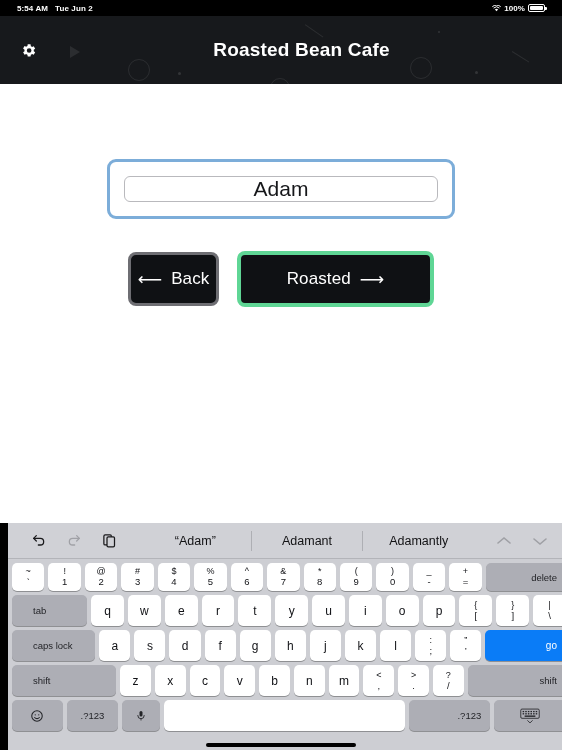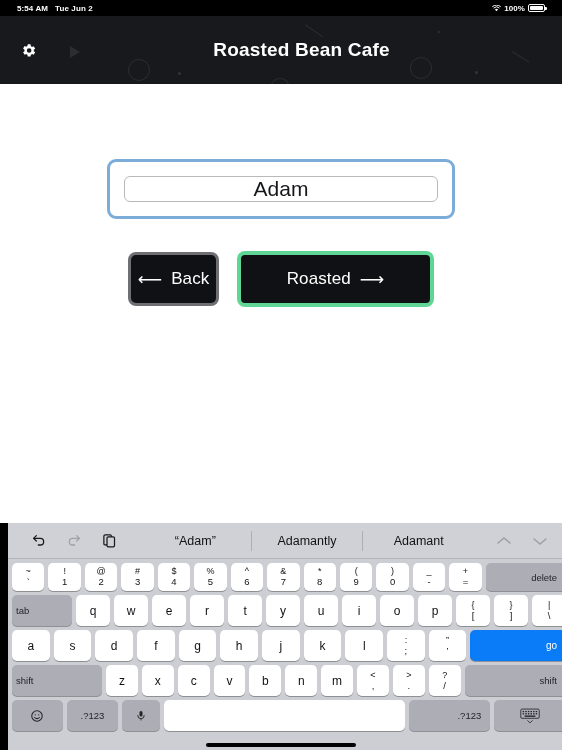--- a/index.html
+++ b/index.html
@@ -106,21 +106,21 @@
   .krow { display: flex; padding: 0 4px; gap: 4px; margin-top: 4px; }
   .key {
     flex: 1; background: #fff; border-radius: 5px; height: 28px;
     box-shadow: 0 1px 0 rgba(0,0,0,.3);
     display: flex; align-items: center; justify-content: center;
     font-size: 12px; color: #111216; position: relative; user-select: none;
   }
   .key.tall { height: 31px; }
   .key.mod { background: #adaeb5; color: #232428; font-size: 9.5px; }
   .key.mod.lbl-right { justify-content: flex-end; padding-right: 9px; }
-  .key.mod.lbl-left { justify-content: flex-start; padding-left: 4px; }
+  .key.mod.lbl-left { justify-content: flex-start; padding-left: 21px; }
   .key.blue { background: #0a7cf7; color: #fff; justify-content: flex-end; padding-right: 9px; font-size: 10px; }
   .key.space { flex: 6.4; background: #fff; }
   .dual { display: flex; flex-direction: column; align-items: center; justify-content: center; line-height: 1.0; gap: 1px; }
   .dual .up { font-size: 9px; }
   .dual .lo { font-size: 9.5px; }
   .krow.bottom { margin-top: 4px; margin-bottom: 6px; }
   .key.icon-key { font-size: 13px; color: #232428; }
 
   .homebar {
     position: absolute; bottom: 3px; left: 50%; transform: translateX(-50%);
@@ -208,22 +208,22 @@
         </span>
         <span class="sug-tool">
           <svg width="15" height="15" viewBox="0 0 24 24" fill="none" stroke="currentColor" stroke-width="2">
               <rect x="3" y="3" width="12" height="16" rx="2"></rect>
               <rect x="8" y="6" width="12" height="16" rx="2" fill="#d0d1d6"></rect>
             </svg>
         </span>
       </div>
       <div class="sug-items">
         <div class="sug">“Adam”</div>
+        <div class="sug">Adamant</div>
         <div class="sug">Adamantly</div>
-        <div class="sug">Adamant</div>
       </div>
       <div class="sug-navs">
         <span>
           <svg width="16" height="10" viewBox="0 0 16 10" fill="none" stroke="currentColor" stroke-width="1.6" stroke-linecap="round">
               <polyline points="2,7 8,2 14,7"></polyline>
             </svg>
         </span>
         <span>
           <svg width="16" height="10" viewBox="0 0 16 10" fill="none" stroke="currentColor" stroke-width="1.6" stroke-linecap="round">
               <polyline points="2,3 8,8 14,3"></polyline>
@@ -338,20 +338,21 @@
           </span>
         </div>
         <div class="key tall ">
           <span class="dual">
             <span class="up">|</span>
             <span class="lo">\</span>
           </span>
         </div>
       </div>
     <div class="krow">
+        <div class="key tall mod lbl-left" style="flex: 2 1 0%;">caps lock</div>
         <div class="key tall">a</div>
         <div class="key tall">s</div>
         <div class="key tall">d</div>
         <div class="key tall">f</div>
         <div class="key tall">g</div>
         <div class="key tall">h</div>
         <div class="key tall">j</div>
         <div class="key tall">k</div>
         <div class="key tall">l</div>
         <div class="key tall ">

◇ ◇ ◇ ◇ ◇ ◇ ◇

I need each line from the listing where the word "background" occurs.

▶ [ANSWER BOX]:
     flex: 1; background: #fff; border-radius: 5px; height: 28px;
   .key.mod { background: #adaeb5; color: #232428; font-size: 9.5px; }
   .key.blue { background: #0a7cf7; color: #fff; justify-content: flex-end; padding-right: 9px; font-size: 10px; }
   .key.space { flex: 6.4; background: #fff; }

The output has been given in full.